Юрка тоже рассказал, как в Грозном служил, какая жара там — даже ночью бывает.
— В одиннадцать отбой, но не уснешь, духотища, тридцать градусов! После отбоя сидим, курим. Простыню только намочишь, она уже высохла. До двенадцати сидим, до часу ночи. Нас не гоняли, как пехоту. Погоняли с месяц — и все.
Мария Артемьевна, следя искоса веселым черным глазом за Алевтиной, спросила:
— Юрочка, а ты небось рад бы туда уехать? Теперь, пожалуй, уедешь.
— Не, пасмурно очень. У нас солнышко когда встает? В шесть часов, а то и раньше. А там в десять — одиннадцать выходит. Из-за гор не видно. И туман. Такой туман — в метре не видать ничего.
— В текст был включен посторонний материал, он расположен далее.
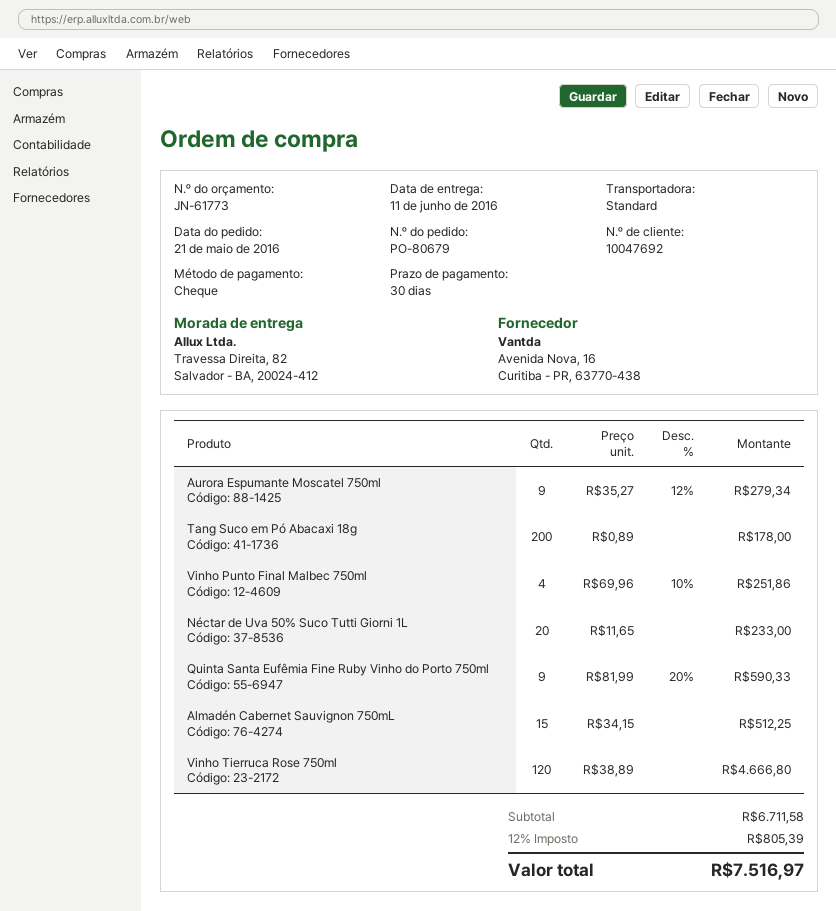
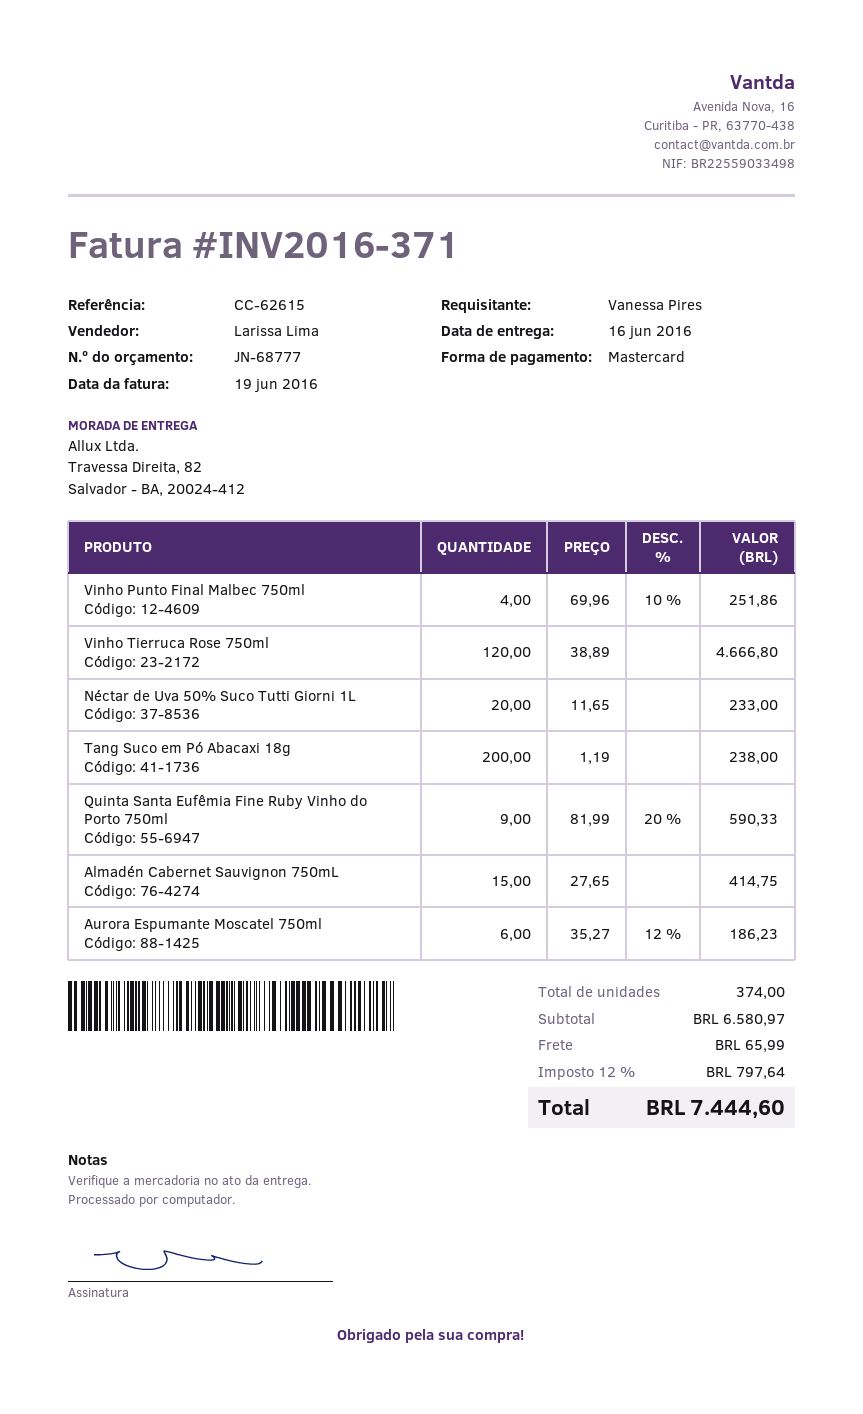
quote number: JN-61773 -> JN-68777
delivery date: 2016-06-11 -> 2016-06-16
payment method: cheque -> Mastercard
Aurora Espumante Moscatel 750ml: 9 x 35.27 - 12% = 279.34 -> 6 x 35.27 - 12% = 186.23
Tang Suco em Pó Abacaxi 18g: 200 x 0.89 = 178.00 -> 200 x 1.19 = 238.00
Almadén Cabernet Sauvignon 750mL: 15 x 34.15 = 512.25 -> 15 x 27.65 = 414.75
subtotal: 6711.58 -> 6580.97
shipping: none -> 65.99
tax: 12% = 805.39 -> 12% = 797.64
total: 7516.97 -> 7444.60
Алевтина горела. В какую-то минуту выскочила на улицу. За сегодняшний день все растаяло, полную кадушку налило с крыши белой чистой воды. И сейчас капало и относило брызги в лицо Алевтине. Ветер расходился, сильно шумел деревьями. Фонари погасли, темнота была кромешная. Кто-то еще шел к автобусу, слышно было, как шлепал по воде, влезая в колею, и ругался. «Не уедет, не уедет, никуда теперь он не денется», — все сильнее утверждалась Алевтина в своей вере. Вернулась в кухню, достала с вешалки кроличью черную шапку Юрки, сырую и смятую, сунула в рукав своей стеганки.
— А ветер поднимается — страсть! — сказала она освобожденно, войдя в комнату.
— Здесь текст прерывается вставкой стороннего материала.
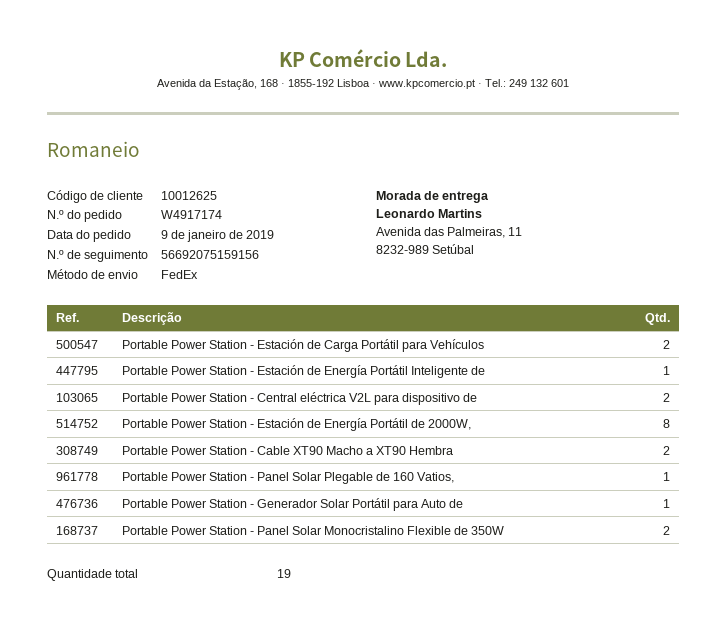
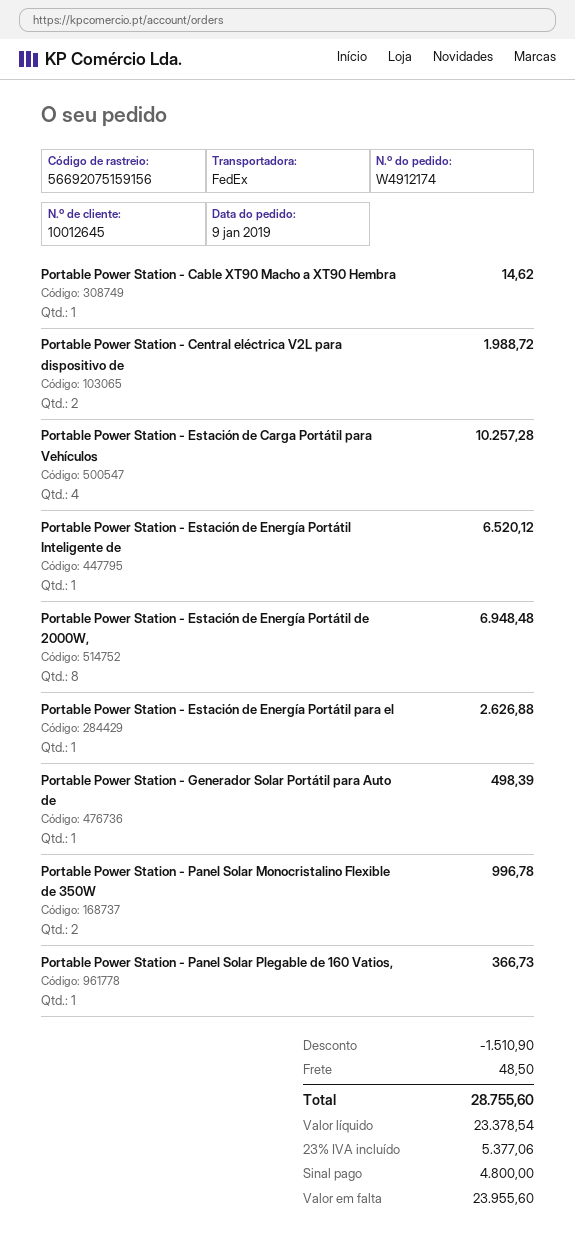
order number: W4917174 -> W4912174
customer number: 10012625 -> 10012645
Portable Power Station - Estación de Carga Portátil para Vehículos: 2 -> 4
Portable Power Station - Cable XT90 Macho a XT90 Hembra: 2 -> 1
Portable Power Station - Estación de Energía Portátil para el: none -> 1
Когда собрались уходить и стали одеваться, Юрка топтался у вешалки, бормоча: «Да я вот сюда ее клал». Алевтина пьяненько смеялась, суетилась, вся съежившись от ожидания.
Он не ушел. Сделал вид, что ищет шапку, хотя уже догадался об Алевтинином баловстве, крикнул выходившим, что догонит.
Даже на крыльцо выскочил и стоял без шапки с разметанными ветром светлыми волосами, такой красивый в свете, падающем из окна.